Start of GIVEN DATA

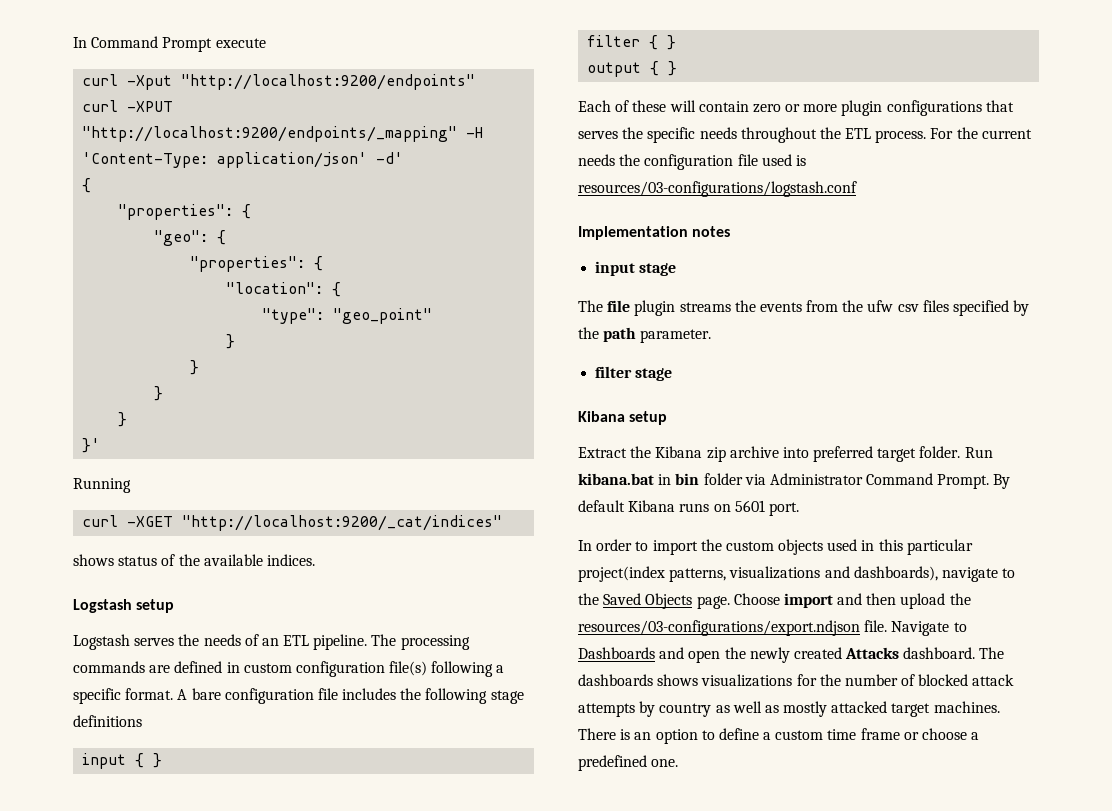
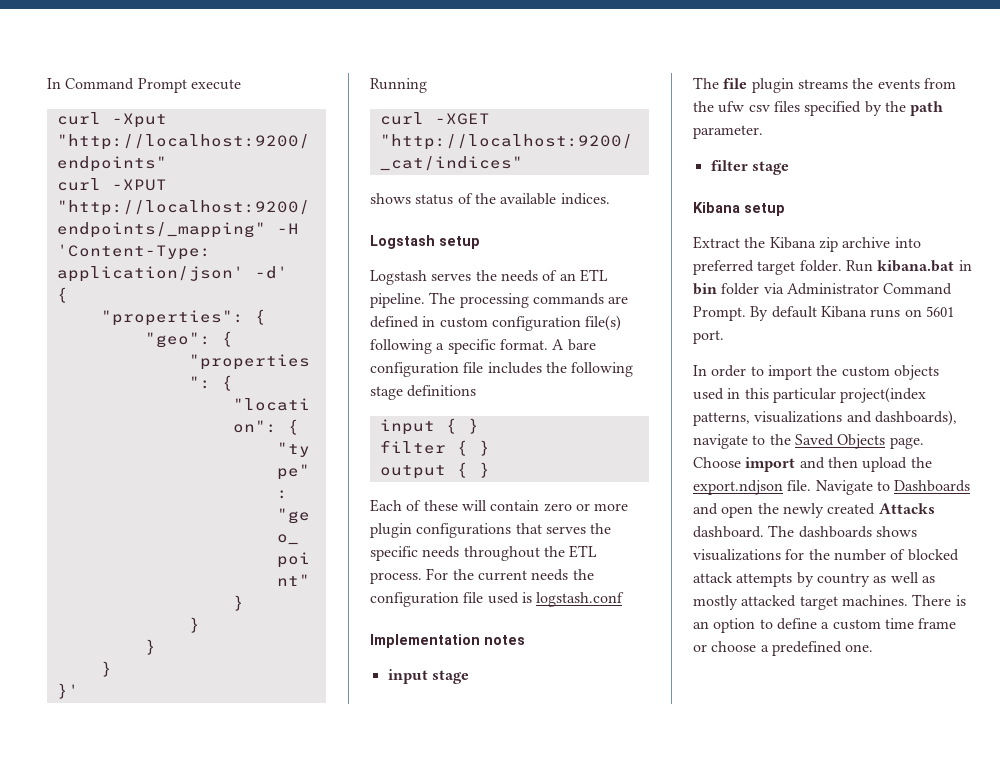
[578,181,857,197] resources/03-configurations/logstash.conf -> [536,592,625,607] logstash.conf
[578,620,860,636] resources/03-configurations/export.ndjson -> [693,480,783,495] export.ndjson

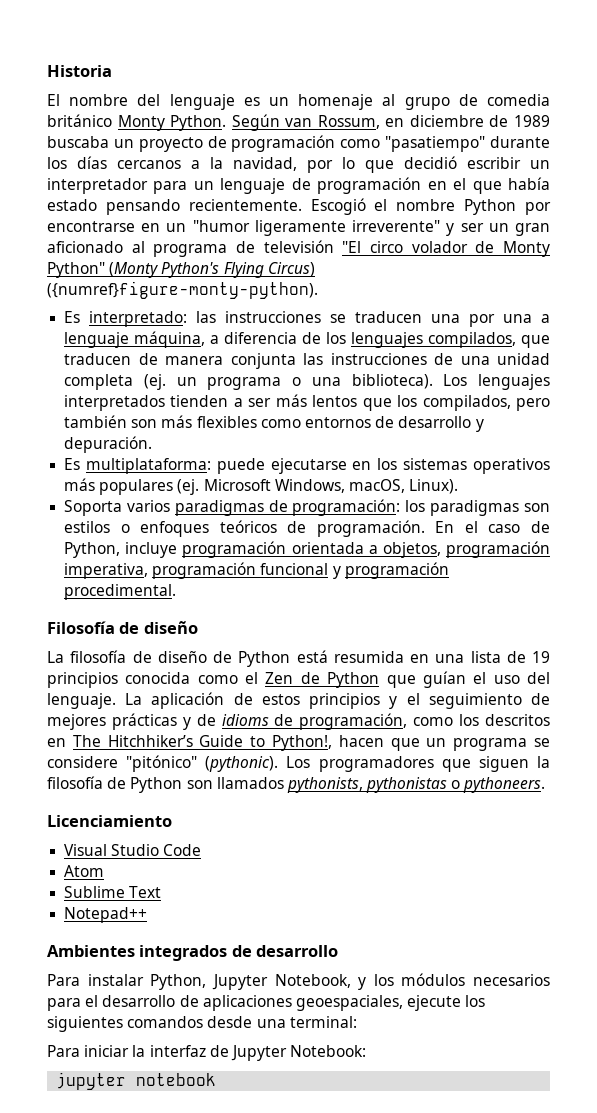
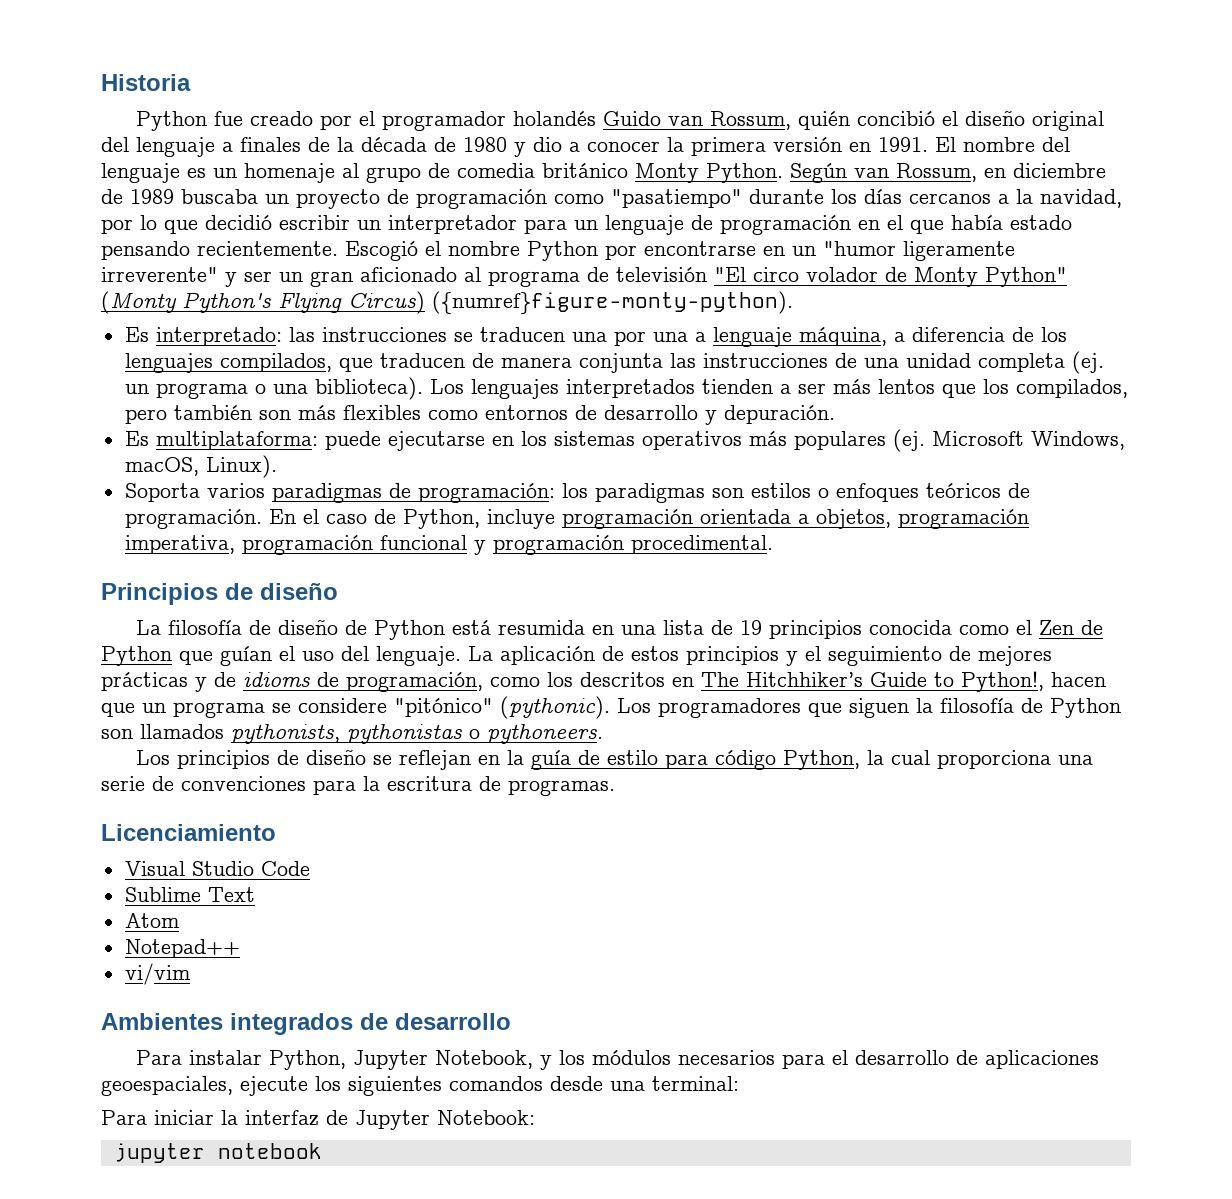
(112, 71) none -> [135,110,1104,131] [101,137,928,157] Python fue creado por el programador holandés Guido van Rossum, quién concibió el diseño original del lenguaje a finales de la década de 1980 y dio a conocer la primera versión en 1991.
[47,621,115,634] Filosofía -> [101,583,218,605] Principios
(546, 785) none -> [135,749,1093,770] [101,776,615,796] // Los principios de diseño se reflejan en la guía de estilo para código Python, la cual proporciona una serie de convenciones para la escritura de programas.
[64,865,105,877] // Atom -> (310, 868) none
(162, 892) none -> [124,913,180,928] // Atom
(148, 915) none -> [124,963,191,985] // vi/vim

End of GIVEN DATA
Start of GIVEN DATA

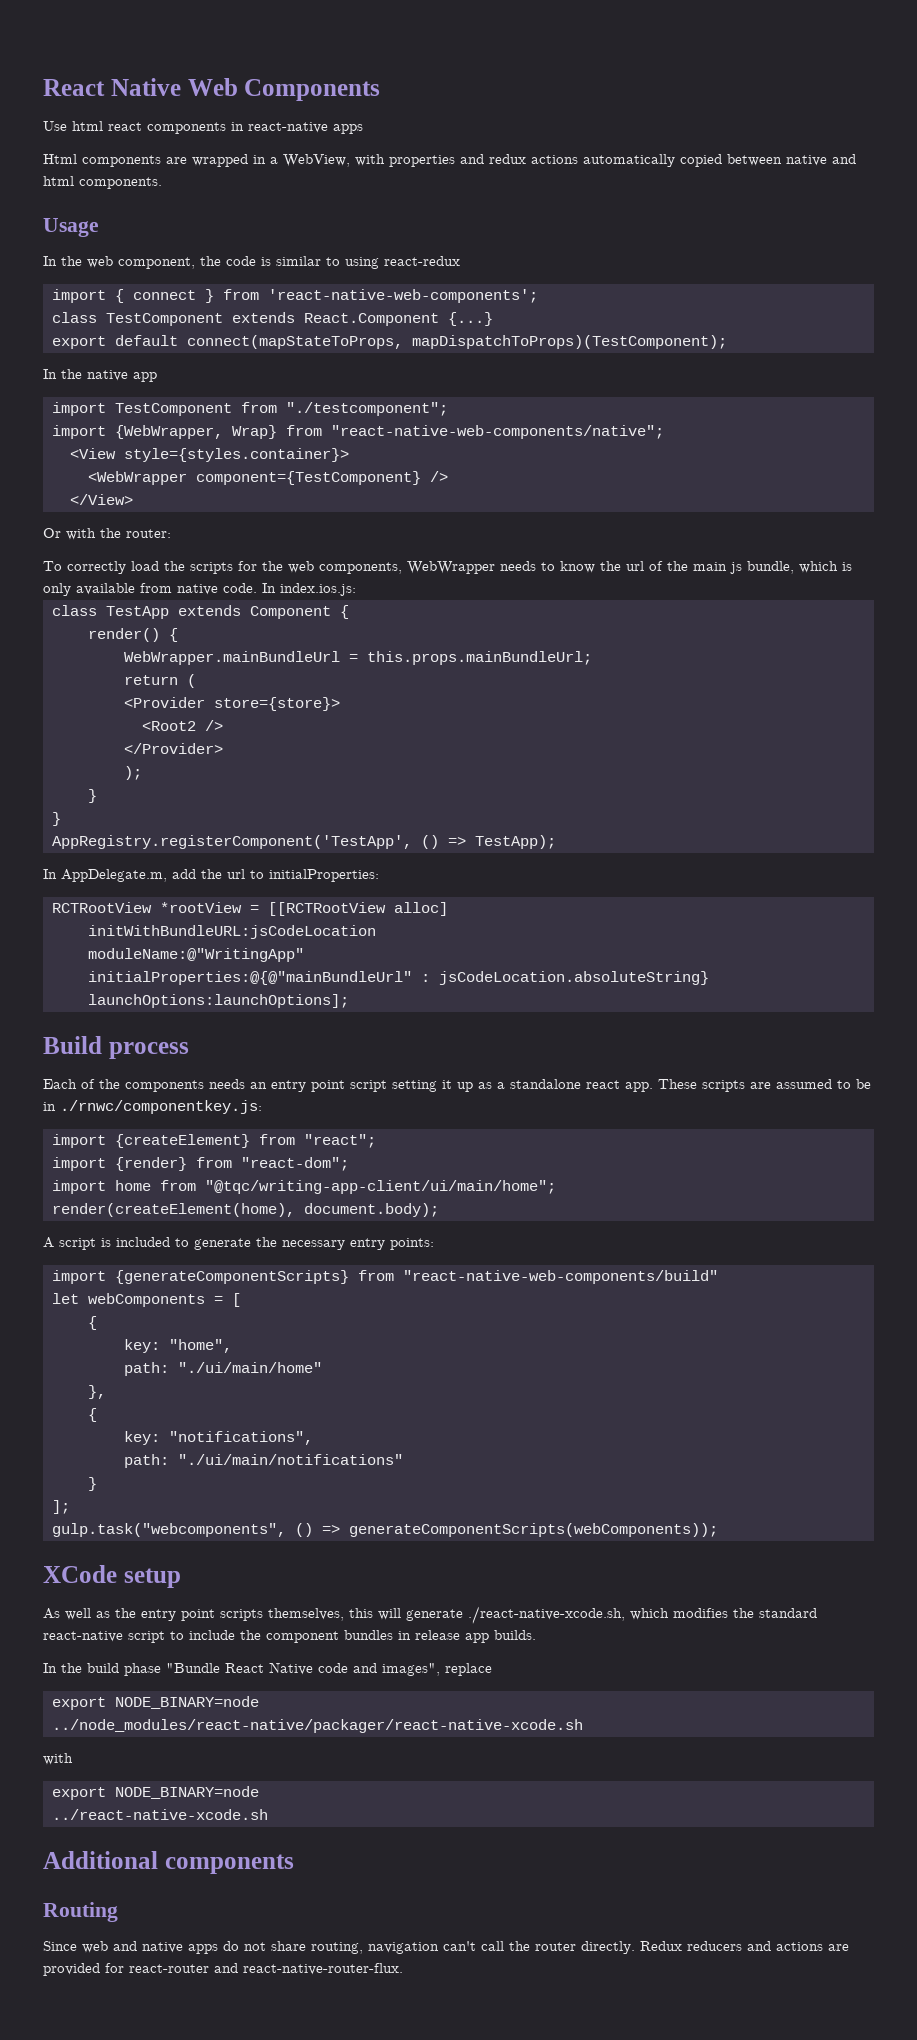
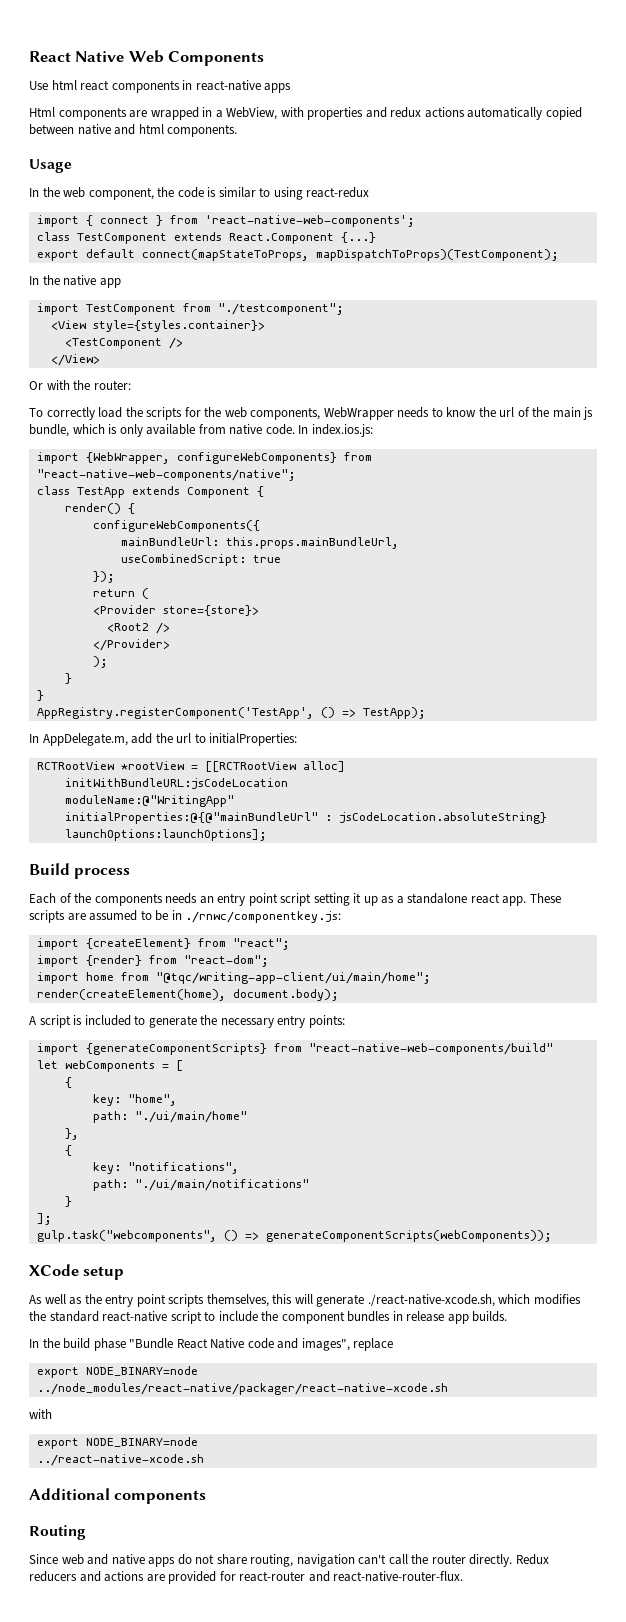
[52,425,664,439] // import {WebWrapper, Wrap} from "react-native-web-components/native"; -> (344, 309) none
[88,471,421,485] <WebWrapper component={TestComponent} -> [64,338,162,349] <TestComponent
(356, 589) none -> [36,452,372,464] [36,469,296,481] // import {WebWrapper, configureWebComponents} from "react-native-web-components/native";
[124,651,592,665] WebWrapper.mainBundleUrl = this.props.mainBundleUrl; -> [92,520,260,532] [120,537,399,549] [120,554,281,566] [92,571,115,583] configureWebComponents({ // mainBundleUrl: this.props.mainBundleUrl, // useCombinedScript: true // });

End of GIVEN DATA
Start of GIVEN DATA

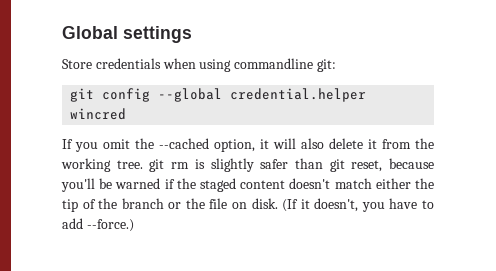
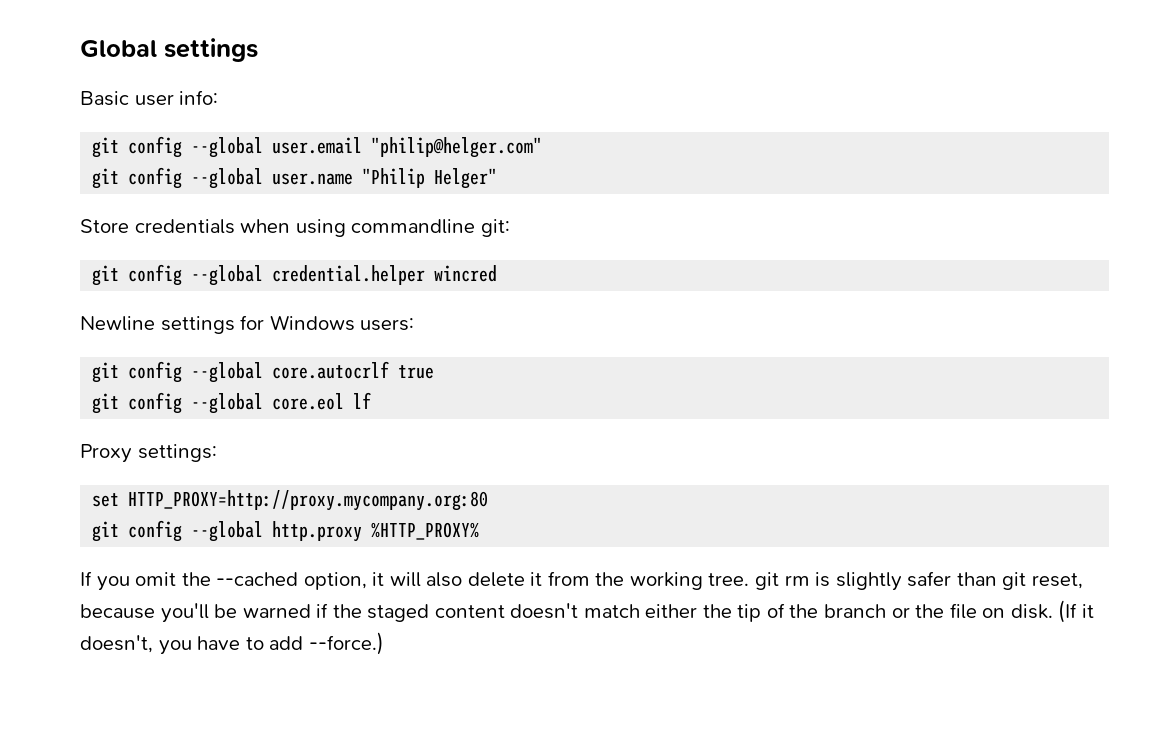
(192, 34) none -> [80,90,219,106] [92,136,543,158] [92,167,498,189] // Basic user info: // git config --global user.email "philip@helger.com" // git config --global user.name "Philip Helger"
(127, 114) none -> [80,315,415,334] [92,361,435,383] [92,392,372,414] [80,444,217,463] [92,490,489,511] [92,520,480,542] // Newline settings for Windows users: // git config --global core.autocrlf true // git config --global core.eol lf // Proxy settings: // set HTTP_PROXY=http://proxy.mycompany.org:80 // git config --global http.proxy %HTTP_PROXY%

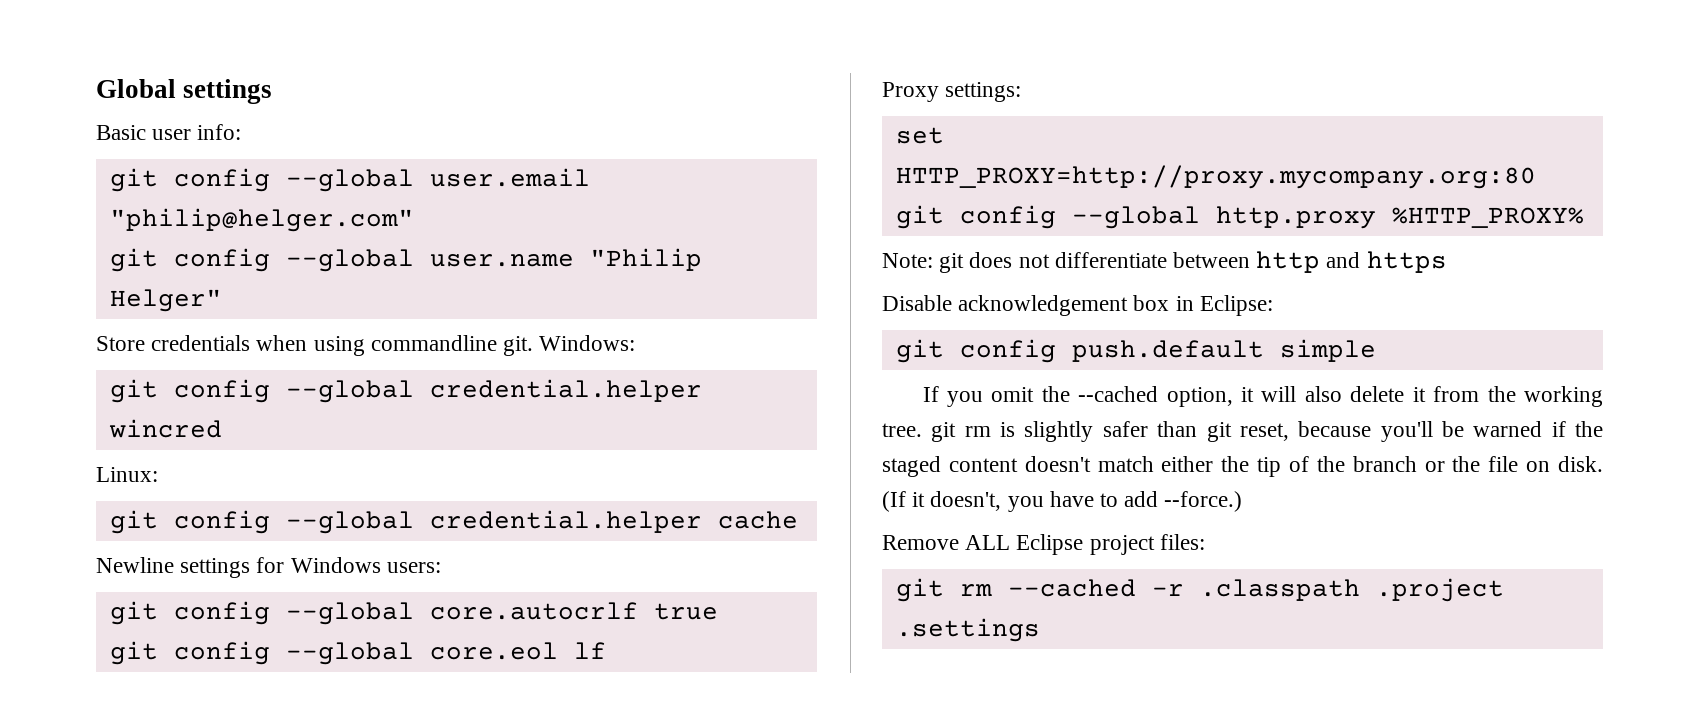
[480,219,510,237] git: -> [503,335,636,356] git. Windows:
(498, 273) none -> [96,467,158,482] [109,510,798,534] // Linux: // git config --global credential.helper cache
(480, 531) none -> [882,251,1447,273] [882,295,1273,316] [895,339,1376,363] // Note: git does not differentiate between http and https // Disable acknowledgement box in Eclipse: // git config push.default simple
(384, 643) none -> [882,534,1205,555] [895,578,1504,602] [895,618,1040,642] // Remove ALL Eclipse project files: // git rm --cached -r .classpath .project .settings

End of GIVEN DATA

* _WHAT THE TASK ASKS_: In the entries above, restate word for word the lines between the one holding "(546, 785) none" and the one holding "(148, 915) none", inclusive, and nothing besides.

* _WORKED SOLUTION_:
(546, 785) none -> [135,749,1093,770] [101,776,615,796] // Los principios de diseño se reflejan en la guía de estilo para código Python, la cual proporciona una serie de convenciones para la escritura de programas.
[64,865,105,877] // Atom -> (310, 868) none
(162, 892) none -> [124,913,180,928] // Atom
(148, 915) none -> [124,963,191,985] // vi/vim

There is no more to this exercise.